▶ Exercise directions
Reproduce exactly, from the data that follows, the line with "[60,226,525,239] // TIP: It's", the line with "[69,340,213,356] [60,375,691,389] [60,399,515,414]", and every line that lies between them.

▶ Study material
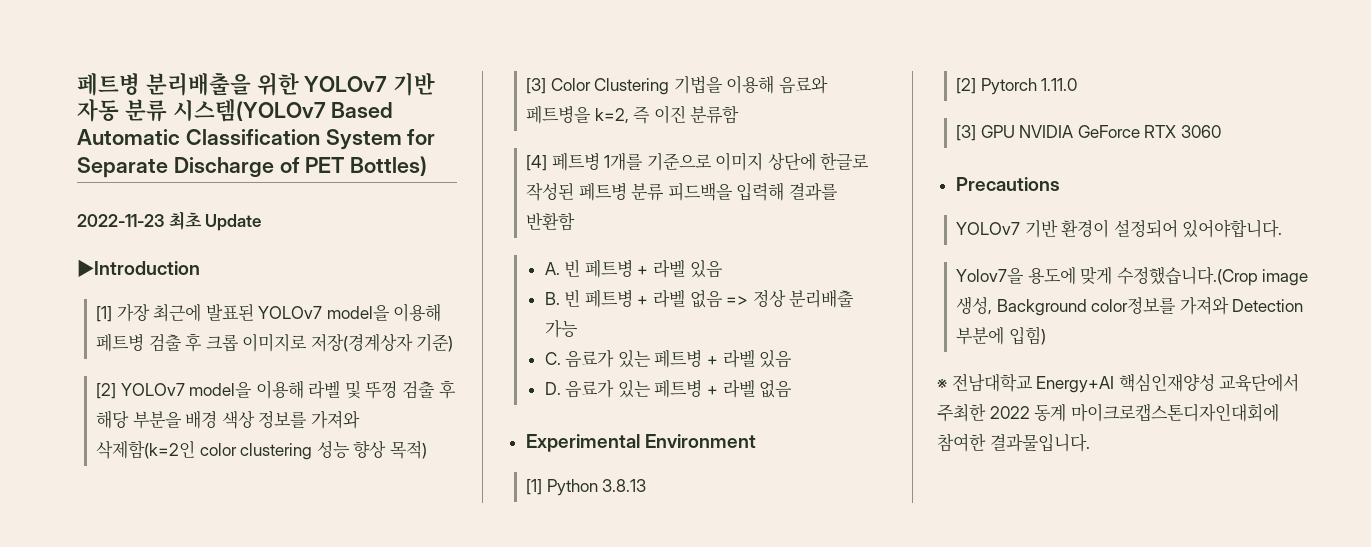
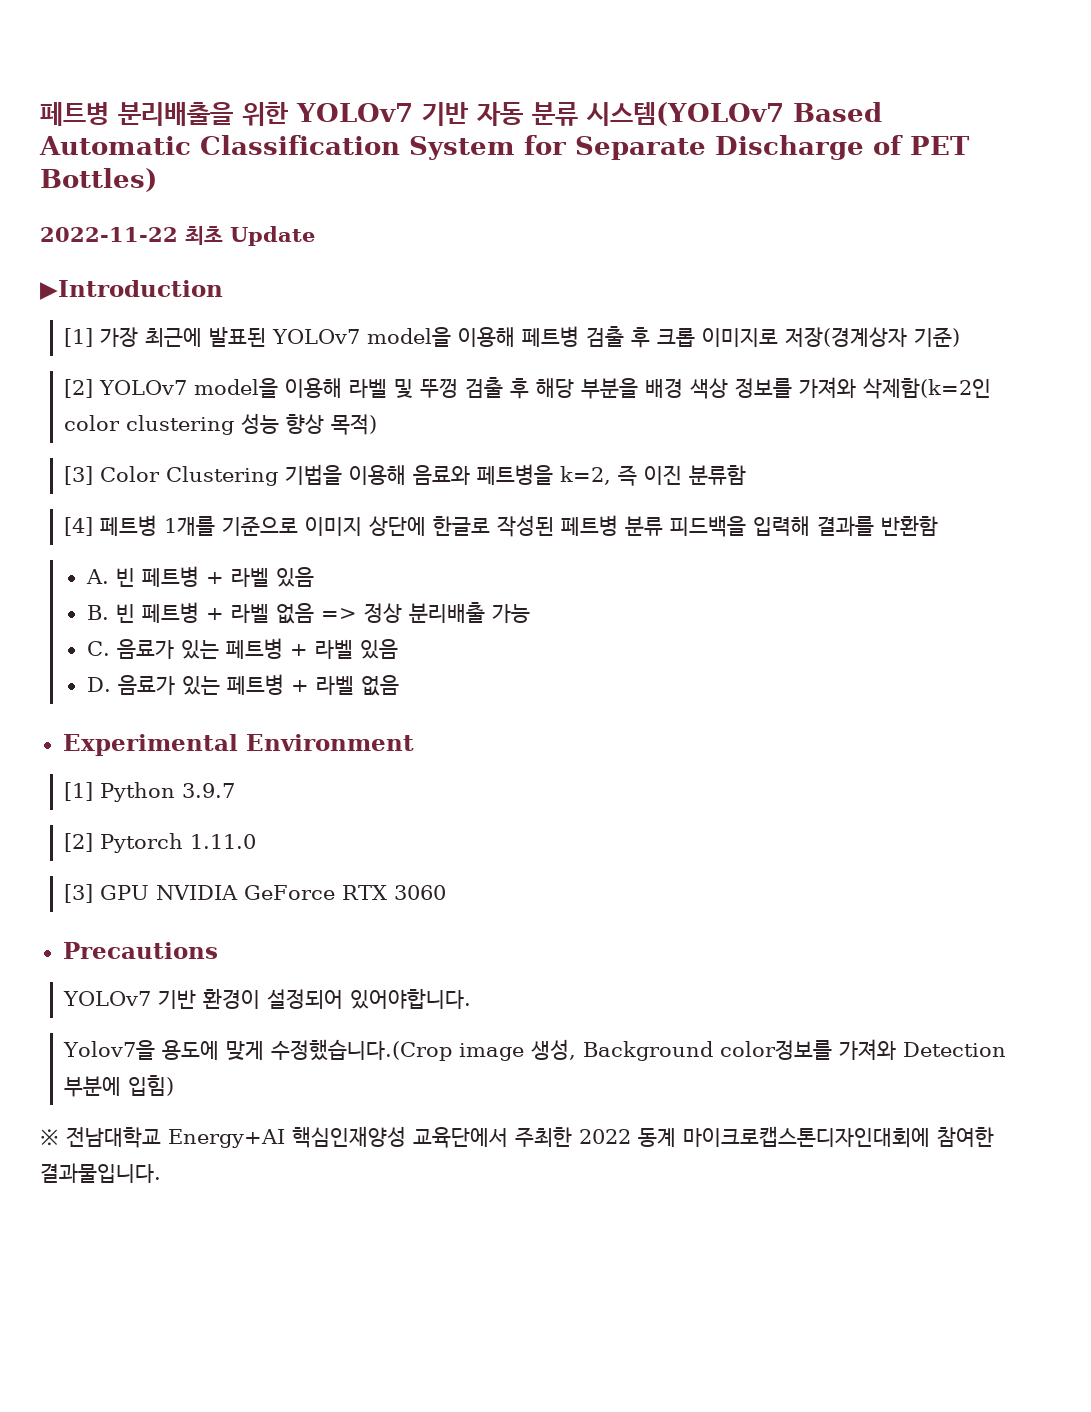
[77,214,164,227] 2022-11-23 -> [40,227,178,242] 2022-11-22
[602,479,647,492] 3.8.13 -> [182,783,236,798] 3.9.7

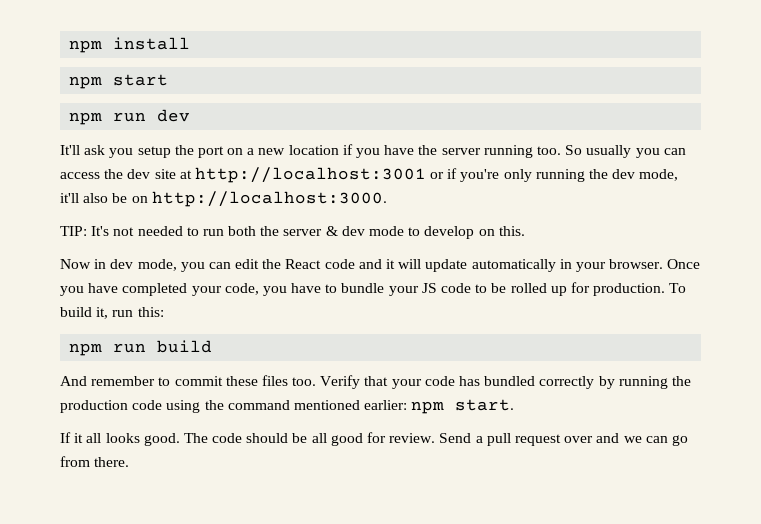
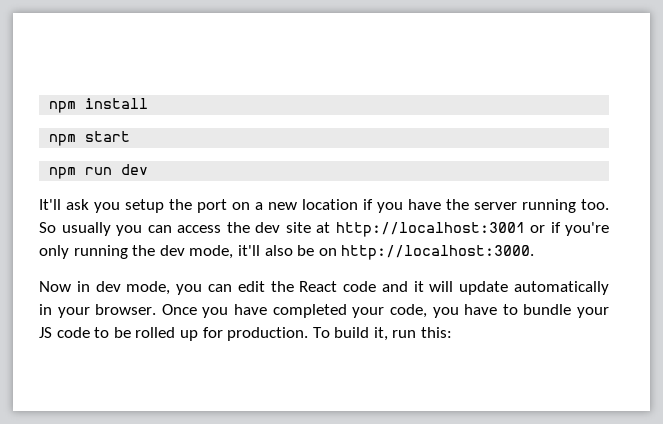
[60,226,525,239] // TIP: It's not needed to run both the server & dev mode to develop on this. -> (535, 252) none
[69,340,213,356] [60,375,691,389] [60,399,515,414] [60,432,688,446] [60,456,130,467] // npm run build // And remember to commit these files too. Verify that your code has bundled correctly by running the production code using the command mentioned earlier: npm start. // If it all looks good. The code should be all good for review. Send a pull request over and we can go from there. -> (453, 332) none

==

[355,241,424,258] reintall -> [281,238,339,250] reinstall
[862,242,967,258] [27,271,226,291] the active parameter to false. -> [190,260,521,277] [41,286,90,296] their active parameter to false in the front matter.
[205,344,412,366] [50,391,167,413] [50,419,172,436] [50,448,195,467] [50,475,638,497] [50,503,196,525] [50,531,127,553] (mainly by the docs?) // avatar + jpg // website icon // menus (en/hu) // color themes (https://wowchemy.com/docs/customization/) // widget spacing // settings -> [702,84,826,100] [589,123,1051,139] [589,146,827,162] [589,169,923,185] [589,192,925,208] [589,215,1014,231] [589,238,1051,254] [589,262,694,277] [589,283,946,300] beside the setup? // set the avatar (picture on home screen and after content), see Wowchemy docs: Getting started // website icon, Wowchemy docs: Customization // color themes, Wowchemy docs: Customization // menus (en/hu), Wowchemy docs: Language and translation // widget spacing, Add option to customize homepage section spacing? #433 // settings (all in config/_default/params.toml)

▶ Exercise result
[60,226,525,239] // TIP: It's not needed to run both the server & dev mode to develop on this. -> (535, 252) none
[69,340,213,356] [60,375,691,389] [60,399,515,414] [60,432,688,446] [60,456,130,467] // npm run build // And remember to commit these files too. Verify that your code has bundled correctly by running the production code using the command mentioned earlier: npm start. // If it all looks good. The code should be all good for review. Send a pull request over and we can go from there. -> (453, 332) none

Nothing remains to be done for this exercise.